Stored items from a collection:
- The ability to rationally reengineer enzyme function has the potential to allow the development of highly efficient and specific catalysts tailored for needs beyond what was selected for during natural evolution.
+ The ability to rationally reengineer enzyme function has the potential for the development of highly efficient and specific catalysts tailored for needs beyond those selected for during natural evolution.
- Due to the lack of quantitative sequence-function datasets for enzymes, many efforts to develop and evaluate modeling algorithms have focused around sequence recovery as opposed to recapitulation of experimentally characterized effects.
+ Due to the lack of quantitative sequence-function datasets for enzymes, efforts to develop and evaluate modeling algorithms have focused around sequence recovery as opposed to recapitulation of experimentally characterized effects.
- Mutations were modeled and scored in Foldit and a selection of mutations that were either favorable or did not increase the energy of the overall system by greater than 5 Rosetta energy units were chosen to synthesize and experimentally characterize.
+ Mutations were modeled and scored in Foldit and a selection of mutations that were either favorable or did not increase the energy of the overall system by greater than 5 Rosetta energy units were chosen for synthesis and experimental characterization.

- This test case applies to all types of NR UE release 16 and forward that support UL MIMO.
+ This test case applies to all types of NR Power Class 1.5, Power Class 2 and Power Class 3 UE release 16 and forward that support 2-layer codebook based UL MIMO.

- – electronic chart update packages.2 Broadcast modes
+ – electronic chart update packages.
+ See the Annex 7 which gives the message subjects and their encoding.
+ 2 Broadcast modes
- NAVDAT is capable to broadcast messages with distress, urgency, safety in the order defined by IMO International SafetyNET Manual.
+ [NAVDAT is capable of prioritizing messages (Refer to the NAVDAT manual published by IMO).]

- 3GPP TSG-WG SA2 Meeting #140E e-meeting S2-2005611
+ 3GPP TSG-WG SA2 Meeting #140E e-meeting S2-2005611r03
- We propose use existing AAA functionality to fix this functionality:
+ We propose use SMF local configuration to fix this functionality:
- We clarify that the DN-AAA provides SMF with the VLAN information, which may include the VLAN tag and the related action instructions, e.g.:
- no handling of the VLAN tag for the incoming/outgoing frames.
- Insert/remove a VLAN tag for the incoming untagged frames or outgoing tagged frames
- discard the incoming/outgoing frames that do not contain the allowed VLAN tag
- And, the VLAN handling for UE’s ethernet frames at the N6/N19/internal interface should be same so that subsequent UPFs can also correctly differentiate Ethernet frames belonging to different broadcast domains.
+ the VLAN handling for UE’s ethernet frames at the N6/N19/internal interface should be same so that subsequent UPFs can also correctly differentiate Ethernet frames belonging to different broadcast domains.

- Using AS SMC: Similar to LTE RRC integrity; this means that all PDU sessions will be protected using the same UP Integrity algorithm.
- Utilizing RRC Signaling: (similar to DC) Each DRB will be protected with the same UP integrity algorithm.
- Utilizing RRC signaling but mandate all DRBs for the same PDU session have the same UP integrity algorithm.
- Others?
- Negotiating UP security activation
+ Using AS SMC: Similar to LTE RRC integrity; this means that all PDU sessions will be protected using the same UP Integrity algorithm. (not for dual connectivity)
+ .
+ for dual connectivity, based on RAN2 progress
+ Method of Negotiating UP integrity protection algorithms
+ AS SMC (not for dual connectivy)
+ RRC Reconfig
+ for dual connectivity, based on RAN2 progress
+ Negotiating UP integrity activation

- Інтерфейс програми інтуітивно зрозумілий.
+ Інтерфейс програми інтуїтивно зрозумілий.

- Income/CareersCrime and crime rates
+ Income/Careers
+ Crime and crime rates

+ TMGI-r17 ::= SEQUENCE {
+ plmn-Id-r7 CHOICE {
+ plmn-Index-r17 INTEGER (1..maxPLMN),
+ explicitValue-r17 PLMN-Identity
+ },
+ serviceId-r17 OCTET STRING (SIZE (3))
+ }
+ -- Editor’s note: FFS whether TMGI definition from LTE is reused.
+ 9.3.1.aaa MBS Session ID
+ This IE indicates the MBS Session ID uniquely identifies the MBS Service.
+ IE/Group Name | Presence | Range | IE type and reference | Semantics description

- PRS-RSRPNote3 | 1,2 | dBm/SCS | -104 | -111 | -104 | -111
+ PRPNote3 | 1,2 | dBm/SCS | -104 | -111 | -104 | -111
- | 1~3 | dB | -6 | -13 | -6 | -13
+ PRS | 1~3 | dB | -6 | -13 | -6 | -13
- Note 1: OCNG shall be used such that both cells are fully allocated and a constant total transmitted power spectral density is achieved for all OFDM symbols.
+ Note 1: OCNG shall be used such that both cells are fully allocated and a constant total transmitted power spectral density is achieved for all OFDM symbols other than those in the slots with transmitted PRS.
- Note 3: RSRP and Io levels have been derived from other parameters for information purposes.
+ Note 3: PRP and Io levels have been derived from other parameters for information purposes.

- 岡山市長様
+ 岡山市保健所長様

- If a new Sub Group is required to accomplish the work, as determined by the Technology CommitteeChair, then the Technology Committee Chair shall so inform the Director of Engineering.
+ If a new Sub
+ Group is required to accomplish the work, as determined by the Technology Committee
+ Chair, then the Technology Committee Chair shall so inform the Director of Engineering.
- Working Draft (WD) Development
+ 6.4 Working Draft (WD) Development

Your objective:
Write out only the lines that run from the line containing "propose use SMF" through the line containing "- And, the VLAN", both included, exactly as they appear above.

Result for this exercise:
+ We propose use SMF local configuration to fix this functionality:
- We clarify that the DN-AAA provides SMF with the VLAN information, which may include the VLAN tag and the related action instructions, e.g.:
- no handling of the VLAN tag for the incoming/outgoing frames.
- Insert/remove a VLAN tag for the incoming untagged frames or outgoing tagged frames
- discard the incoming/outgoing frames that do not contain the allowed VLAN tag
- And, the VLAN handling for UE’s ethernet frames at the N6/N19/internal interface should be same so that subsequent UPFs can also correctly differentiate Ethernet frames belonging to different broadcast domains.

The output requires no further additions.